» Work item
Lines in which "implementation" appears should be pulled from the data below.

Edit difference data:
>>>>>

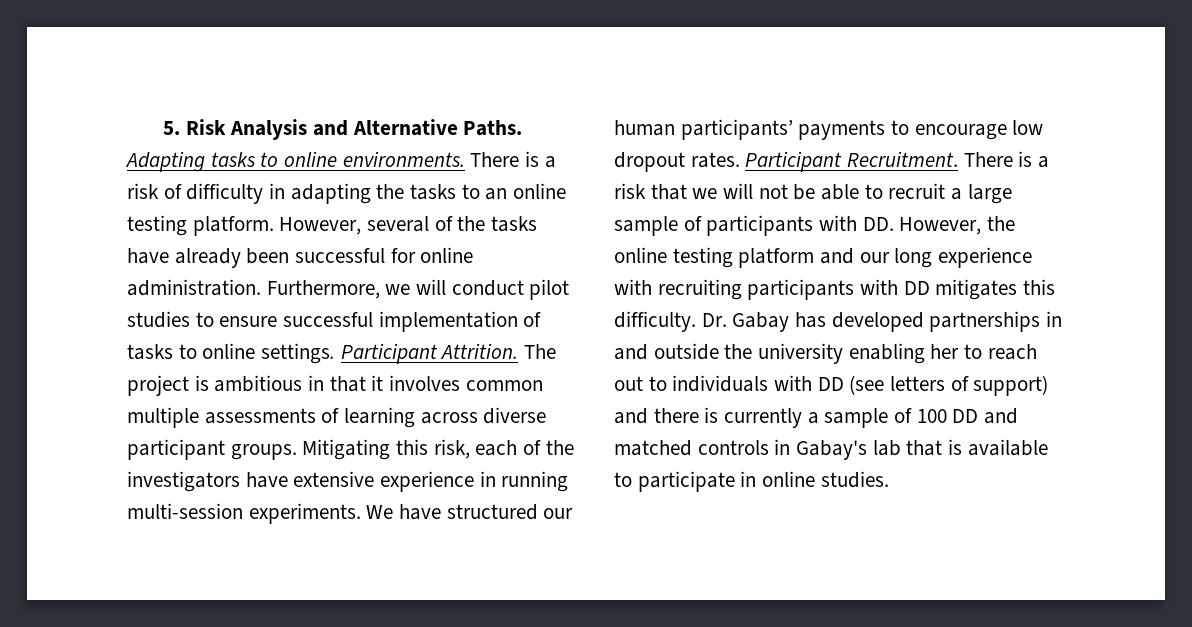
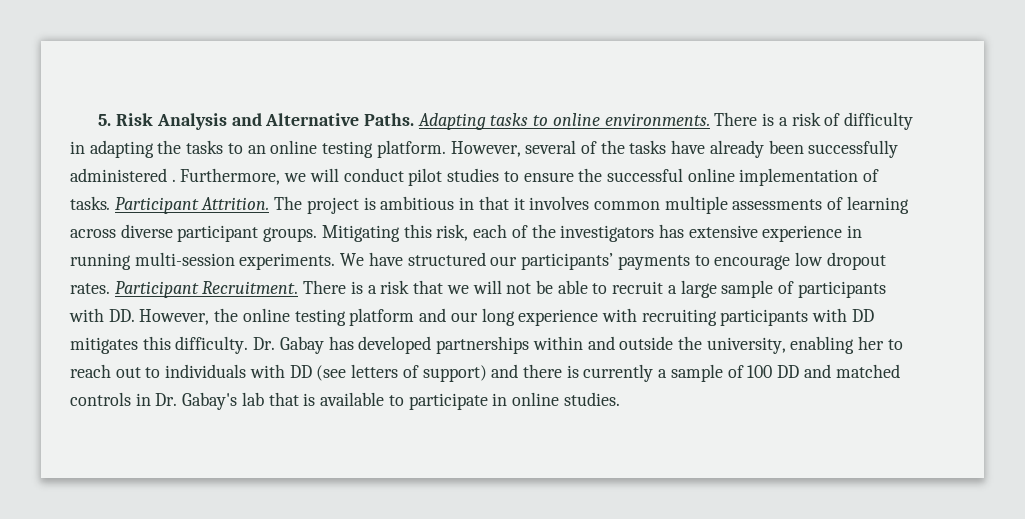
- However, several of the tasks have already been successful for online administration.
+ However, several of the tasks have already been successfully administered .
- Furthermore, we will conduct pilot studies to ensure successful implementation of tasks to online settings.
+ Furthermore, we will conduct pilot studies to ensure the successful online implementation of tasks.
- Mitigating this risk, each of the investigators have extensive experience in running multi-session experiments.
+ Mitigating this risk, each of the investigators has extensive experience in running multi-session experiments.
- We have structured our human participants’ payments to encourage low dropout rates.
+ We have structured our participants’ payments to encourage low dropout rates.
- Dr. Gabay has developed partnerships in and outside the university enabling her to reach out to individuals with DD (see letters of support) and there is currently a sample of 100 DD and matched controls in Gabay's lab that is available to participate in online studies.
+ Dr. Gabay has developed partnerships within and outside the university, enabling her to reach out to individuals with DD (see letters of support) and there is currently a sample of 100 DD and matched controls in Dr. Gabay's lab that is available to participate in online studies.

<<<<<

» Solution to the problem
- Furthermore, we will conduct pilot studies to ensure successful implementation of tasks to online settings.
+ Furthermore, we will conduct pilot studies to ensure the successful online implementation of tasks.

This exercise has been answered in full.